DATASET RECORDS Start Marker

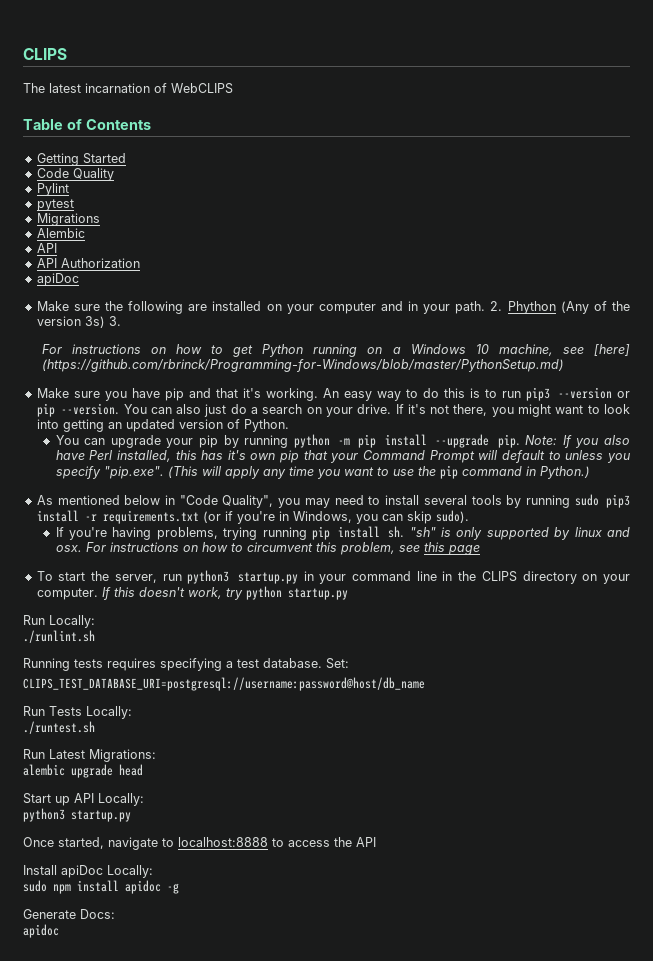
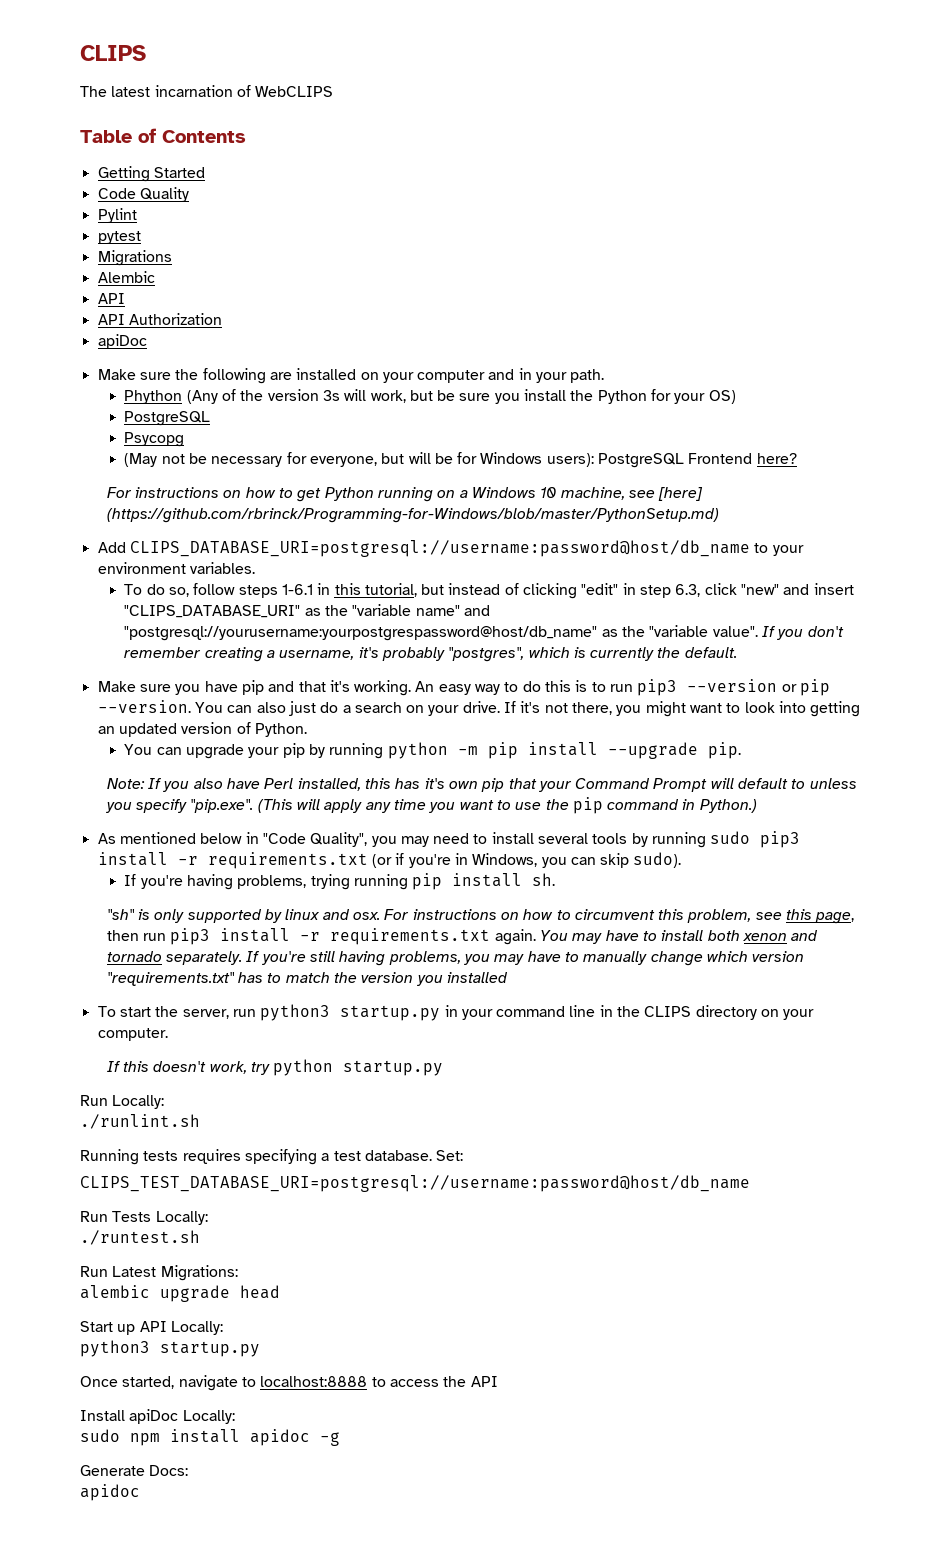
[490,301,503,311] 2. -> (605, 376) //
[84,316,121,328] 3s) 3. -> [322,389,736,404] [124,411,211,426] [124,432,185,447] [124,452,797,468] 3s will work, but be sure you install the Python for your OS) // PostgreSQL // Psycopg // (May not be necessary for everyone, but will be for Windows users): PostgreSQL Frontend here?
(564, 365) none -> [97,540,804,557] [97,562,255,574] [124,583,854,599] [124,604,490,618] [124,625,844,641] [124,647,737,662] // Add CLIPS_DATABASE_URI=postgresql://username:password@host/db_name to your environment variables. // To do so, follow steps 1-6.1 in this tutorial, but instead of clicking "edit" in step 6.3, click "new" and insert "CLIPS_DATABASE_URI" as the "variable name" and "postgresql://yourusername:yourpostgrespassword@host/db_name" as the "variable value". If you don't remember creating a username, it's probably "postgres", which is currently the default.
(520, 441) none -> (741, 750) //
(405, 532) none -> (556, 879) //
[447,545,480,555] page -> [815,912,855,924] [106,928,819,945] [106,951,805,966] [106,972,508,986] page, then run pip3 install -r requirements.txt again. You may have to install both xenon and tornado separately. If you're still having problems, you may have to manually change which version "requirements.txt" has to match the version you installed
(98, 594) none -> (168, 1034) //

DATASET RECORDS End Marker
DATASET RECORDS Start Marker

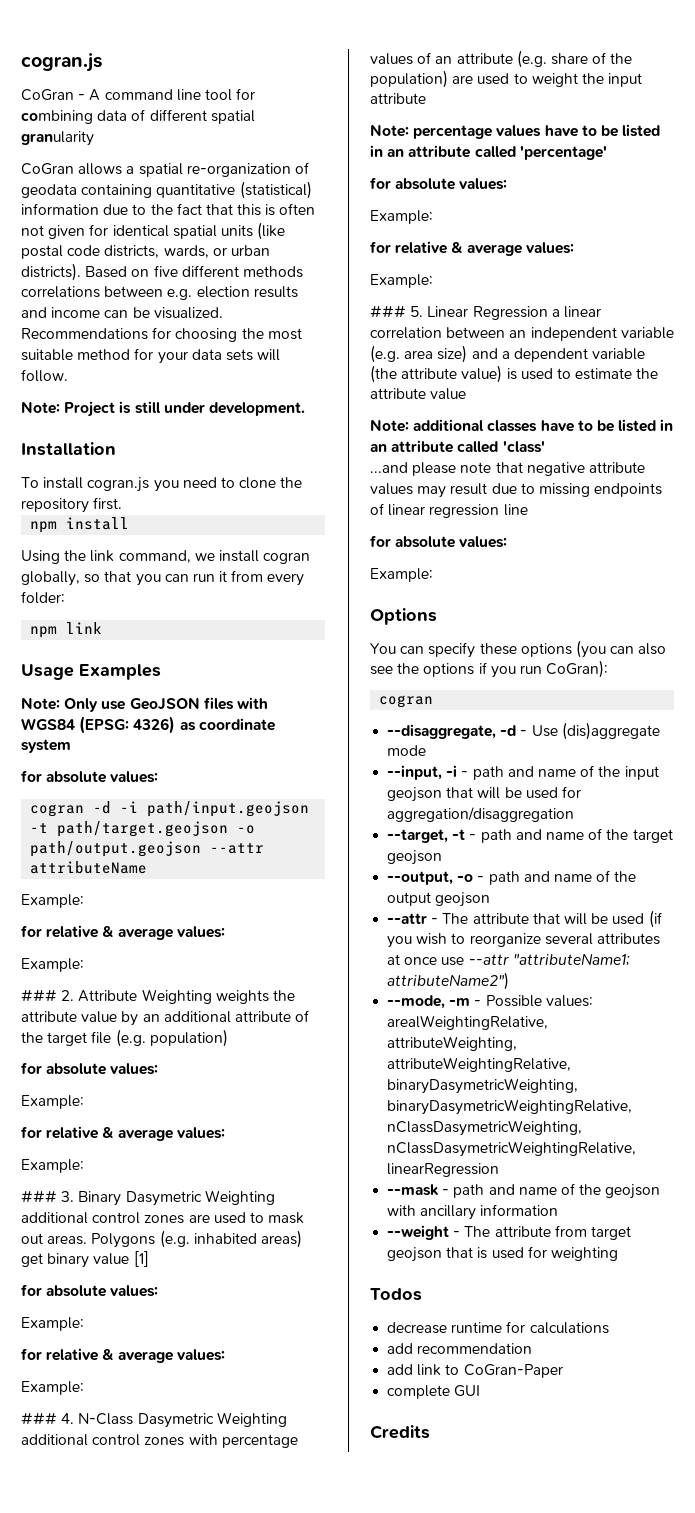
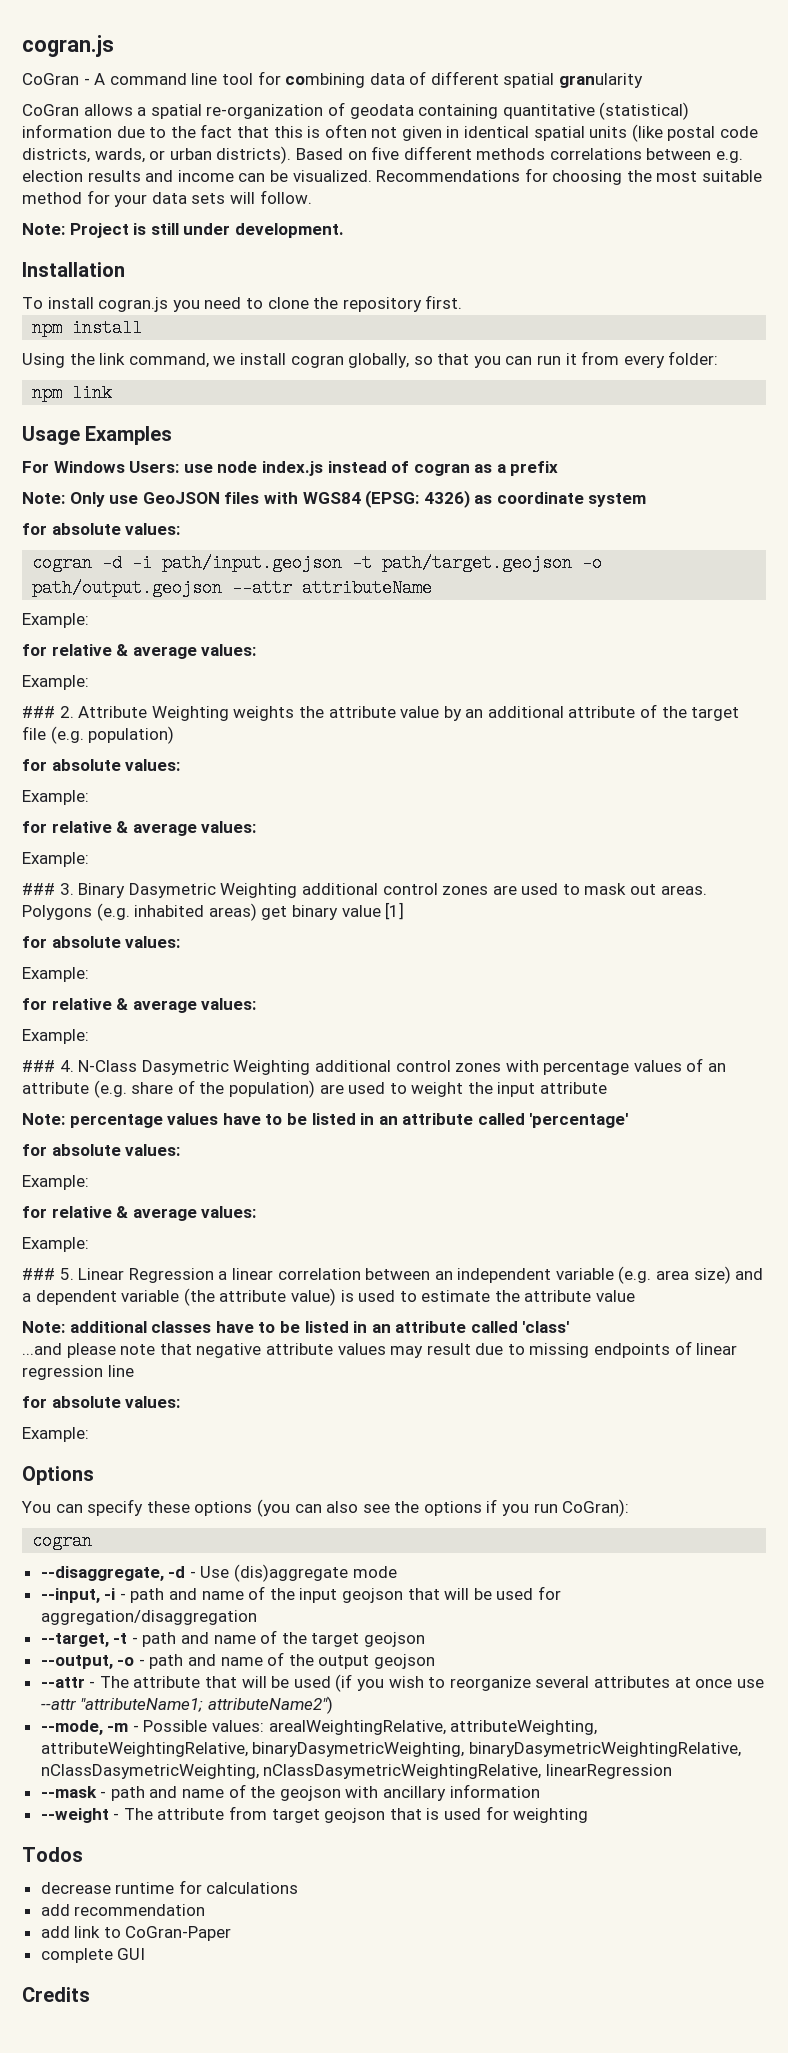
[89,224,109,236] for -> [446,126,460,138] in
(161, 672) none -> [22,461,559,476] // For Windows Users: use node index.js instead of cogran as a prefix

DATASET RECORDS End Marker

The response must hold only the lines above from the line with "(405, 532) none -> (556, 879) //" through the line with "(98, 594) none -> (168, 1034) //", each copied exactly, both ends kept.

== EXPECTED OUTPUT ==
(405, 532) none -> (556, 879) //
[447,545,480,555] page -> [815,912,855,924] [106,928,819,945] [106,951,805,966] [106,972,508,986] page, then run pip3 install -r requirements.txt again. You may have to install both xenon and tornado separately. If you're still having problems, you may have to manually change which version "requirements.txt" has to match the version you installed
(98, 594) none -> (168, 1034) //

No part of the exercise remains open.